Capitalismo: O sistema dos indesejados

Antes da revolução industrial, todos os empregos na Inglaterra já estavam reservados. Esse era o sistema de guildas, onde não havia espaço para novos participantes. Eis que houve um boom populacional tão grande que mais da metade da população inglesa não tinha como arranjar emprego. Eram adultos e crianças jogados na rua sob condições ainda mais terríveis do que vivemos hoje no Brasil e, como ninguém se importava com eles, eles decidiram produzir para si mesmos. Esse foi, segundo Mises, o início da produção em massa, da Revolução Industrial e do capitalismo, que nunca teria acontecido se os pais dos futuros grandes industriais ingleses tivessem decidido abortar para salvá-los da dura realidade do mundo.

Claro… não seremos ingênuos de que essas crianças não vão sofrer muito por serem quem são. Elas vão e muito. Mesmo assim, interromper a vida delas e tirá-las a chance de tentar vai contra o dever geracional, uma das bases do conservadorismo propostas por Edmund Burke: conservadores acreditam ser responsabilidade da geração atual construir as estruturas da sociedade que a geração seguinte viverá. Faz muito mais sentido sob esta lógica, ao invés de gastar milhões em clínicas de aborto, investir esses milhões em clínicas de apoio às mães e em centros sociais e pedagógicos para os filhos, construindo as estruturas que permitam a essas mães terem seus filhos. É difícil? Muito! Mas o aborto age de maneira anti conservadora quando mata as futuras gerações para a conveniência da geração atual.

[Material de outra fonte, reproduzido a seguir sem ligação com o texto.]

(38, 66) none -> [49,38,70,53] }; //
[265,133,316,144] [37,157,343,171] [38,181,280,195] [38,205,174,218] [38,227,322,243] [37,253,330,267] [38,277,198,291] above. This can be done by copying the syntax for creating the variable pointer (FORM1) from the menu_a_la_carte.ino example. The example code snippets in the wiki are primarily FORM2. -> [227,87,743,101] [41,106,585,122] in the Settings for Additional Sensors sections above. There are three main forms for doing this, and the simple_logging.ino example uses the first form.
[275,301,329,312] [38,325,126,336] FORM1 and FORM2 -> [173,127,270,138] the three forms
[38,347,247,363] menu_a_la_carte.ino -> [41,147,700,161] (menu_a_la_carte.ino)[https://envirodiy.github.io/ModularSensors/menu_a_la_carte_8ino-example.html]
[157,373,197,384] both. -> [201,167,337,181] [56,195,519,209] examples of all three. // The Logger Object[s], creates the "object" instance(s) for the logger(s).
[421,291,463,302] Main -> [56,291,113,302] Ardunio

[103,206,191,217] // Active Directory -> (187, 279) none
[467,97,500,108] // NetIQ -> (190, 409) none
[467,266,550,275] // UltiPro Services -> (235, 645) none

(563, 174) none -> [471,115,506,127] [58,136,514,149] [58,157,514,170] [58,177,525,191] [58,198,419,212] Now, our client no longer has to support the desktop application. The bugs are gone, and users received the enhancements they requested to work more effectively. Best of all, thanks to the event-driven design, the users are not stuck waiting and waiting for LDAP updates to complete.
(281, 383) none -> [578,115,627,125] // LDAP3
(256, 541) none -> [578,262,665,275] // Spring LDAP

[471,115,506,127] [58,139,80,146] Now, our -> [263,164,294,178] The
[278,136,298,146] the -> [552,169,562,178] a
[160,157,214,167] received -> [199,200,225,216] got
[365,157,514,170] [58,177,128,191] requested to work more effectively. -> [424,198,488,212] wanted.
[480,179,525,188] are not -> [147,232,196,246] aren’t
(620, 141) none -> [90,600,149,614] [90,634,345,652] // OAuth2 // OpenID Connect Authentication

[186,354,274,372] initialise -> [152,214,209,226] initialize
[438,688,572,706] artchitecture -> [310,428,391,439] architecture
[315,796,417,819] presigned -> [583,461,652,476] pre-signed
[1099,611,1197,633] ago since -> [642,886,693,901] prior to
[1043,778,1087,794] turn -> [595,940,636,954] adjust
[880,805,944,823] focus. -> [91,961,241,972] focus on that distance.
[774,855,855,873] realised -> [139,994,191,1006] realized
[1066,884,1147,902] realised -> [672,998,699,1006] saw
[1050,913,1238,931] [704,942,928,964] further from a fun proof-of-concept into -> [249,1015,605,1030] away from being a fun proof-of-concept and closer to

Um ponto de vista a se respeitar

Agradeço imensamente a você que leu até aqui. Fico feliz caso eu tenha conseguido te convencer do lado pró vida e, caso não tenha conseguido, espero pelo menos ter lhe mostrado que essa não é a posição de reacionários ignorantes, e sim uma posição válida e coerente tanto para conservadores quanto para qualquer outra ideologia. Por isso ela precisa ser tratada com o devido respeito para conseguirmos ter uma discussão social legítima sobre o tema.

As pessoas pró-vida não são contra o aborto porque ignoram a dor das mulheres que morrem a cada dois dias por um aborto inseguro sem nem sabermos seus nomes. Somos pró vida porque, bem-sucedido ou não, um aborto mata despedaçado um bebê que não viveu nem tempo suficiente para ter um nome. Reconhecemos a dor desse ser que teve uma morte lenta e extremamente dolorosa, mas cujos desesperados gritos de dor nunca serão ouvidos.